> [ASSIGNMENT] Using the material below, return exactly the lines between the one holding "font-size: 10px ->" and the one holding "html: <div> <div>Status</div>", inclusive, and no others.

> [EXERCISE DATA]
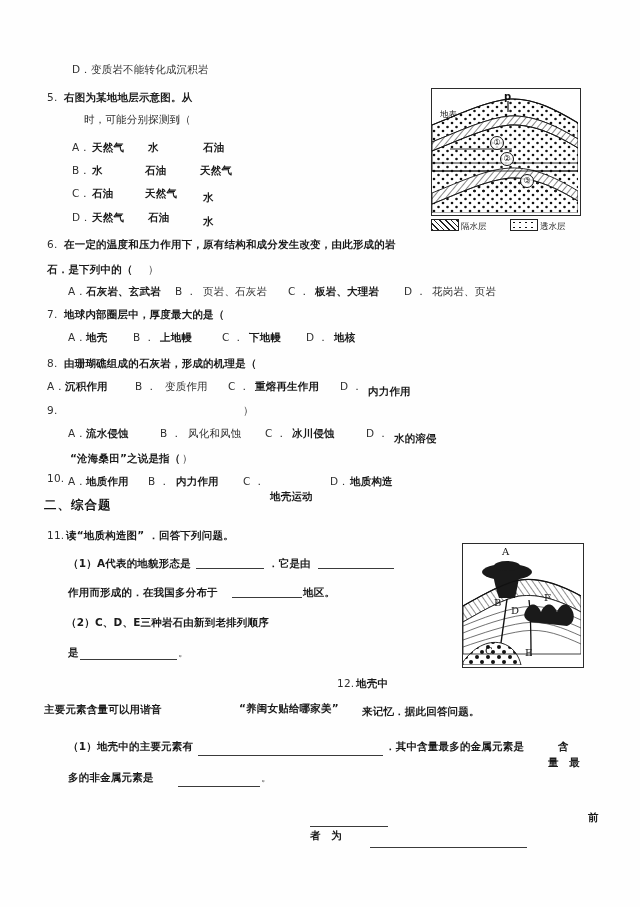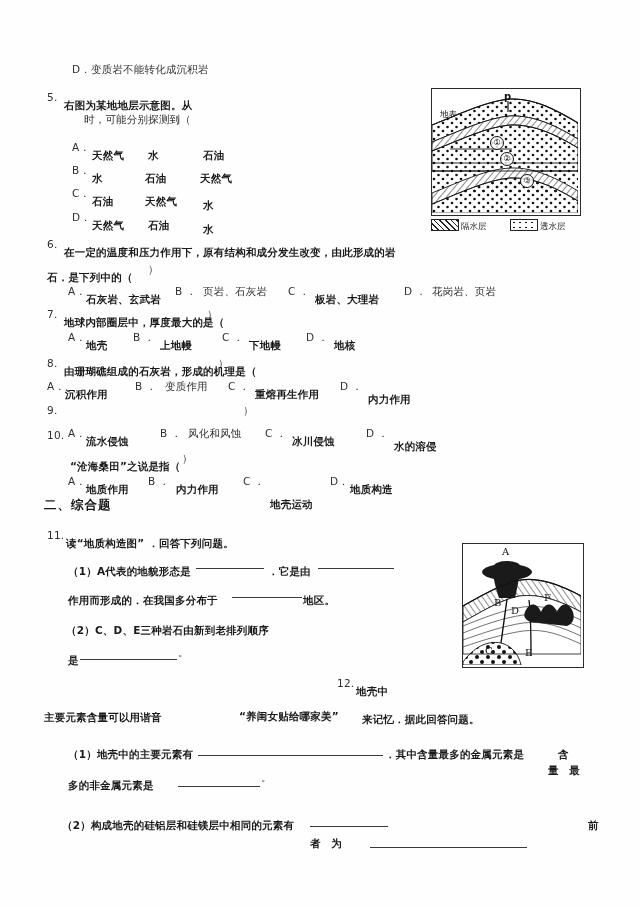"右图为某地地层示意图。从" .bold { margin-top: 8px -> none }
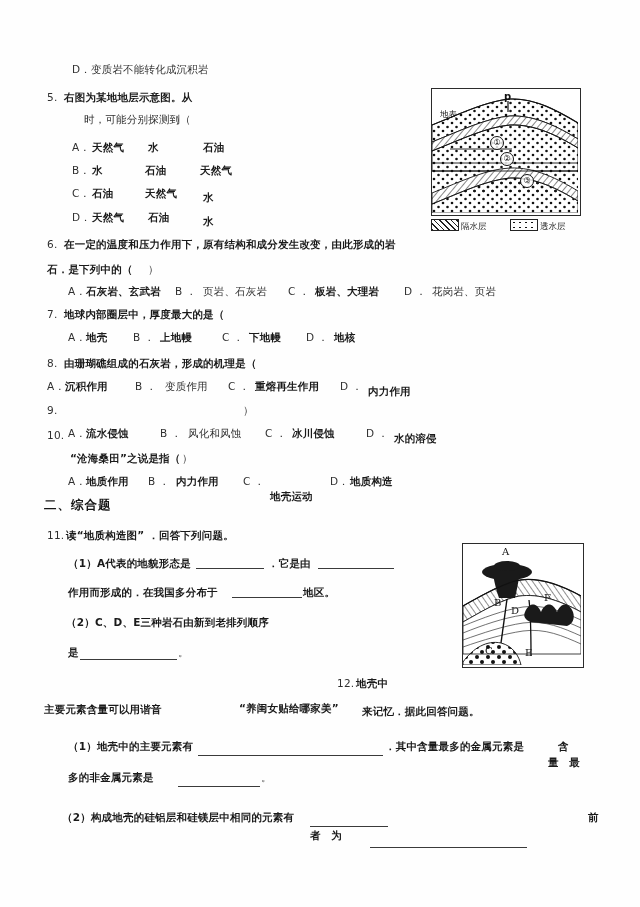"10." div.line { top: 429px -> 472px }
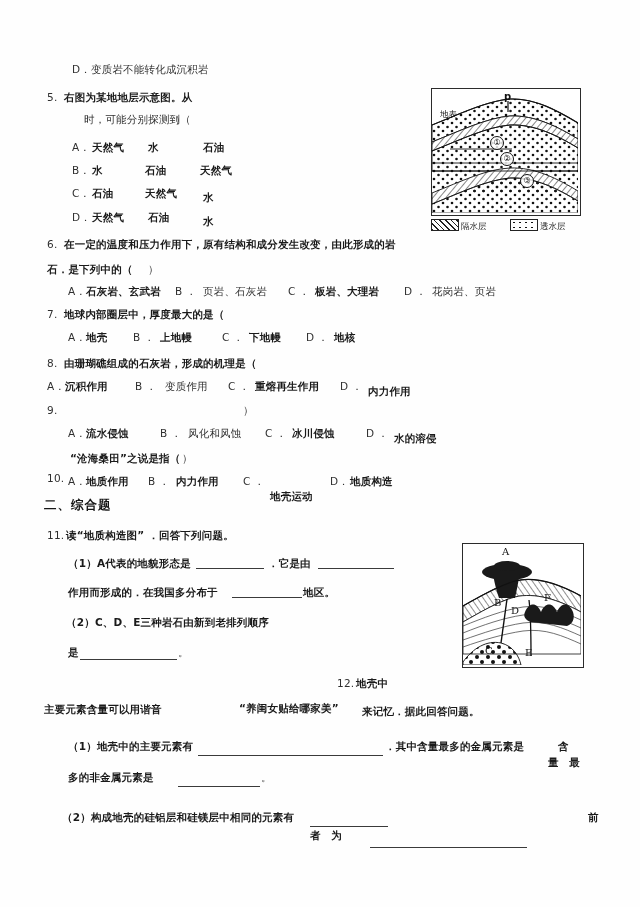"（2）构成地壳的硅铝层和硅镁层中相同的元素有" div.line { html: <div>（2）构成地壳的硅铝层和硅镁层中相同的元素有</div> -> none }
* * *
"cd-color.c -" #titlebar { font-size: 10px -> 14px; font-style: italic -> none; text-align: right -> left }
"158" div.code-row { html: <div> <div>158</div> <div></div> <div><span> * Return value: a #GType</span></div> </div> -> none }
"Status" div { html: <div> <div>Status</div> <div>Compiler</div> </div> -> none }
...
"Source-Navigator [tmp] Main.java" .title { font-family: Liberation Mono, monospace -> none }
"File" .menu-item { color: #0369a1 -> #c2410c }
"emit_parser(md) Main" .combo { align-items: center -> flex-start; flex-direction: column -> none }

> [TASK RESULT]
"cd-color.c -" #titlebar { font-size: 10px -> 14px; font-style: italic -> none; text-align: right -> left }
"158" div.code-row { html: <div> <div>158</div> <div></div> <div><span> * Return value: a #GType</span></div> </div> -> none }
"Status" div { html: <div> <div>Status</div> <div>Compiler</div> </div> -> none }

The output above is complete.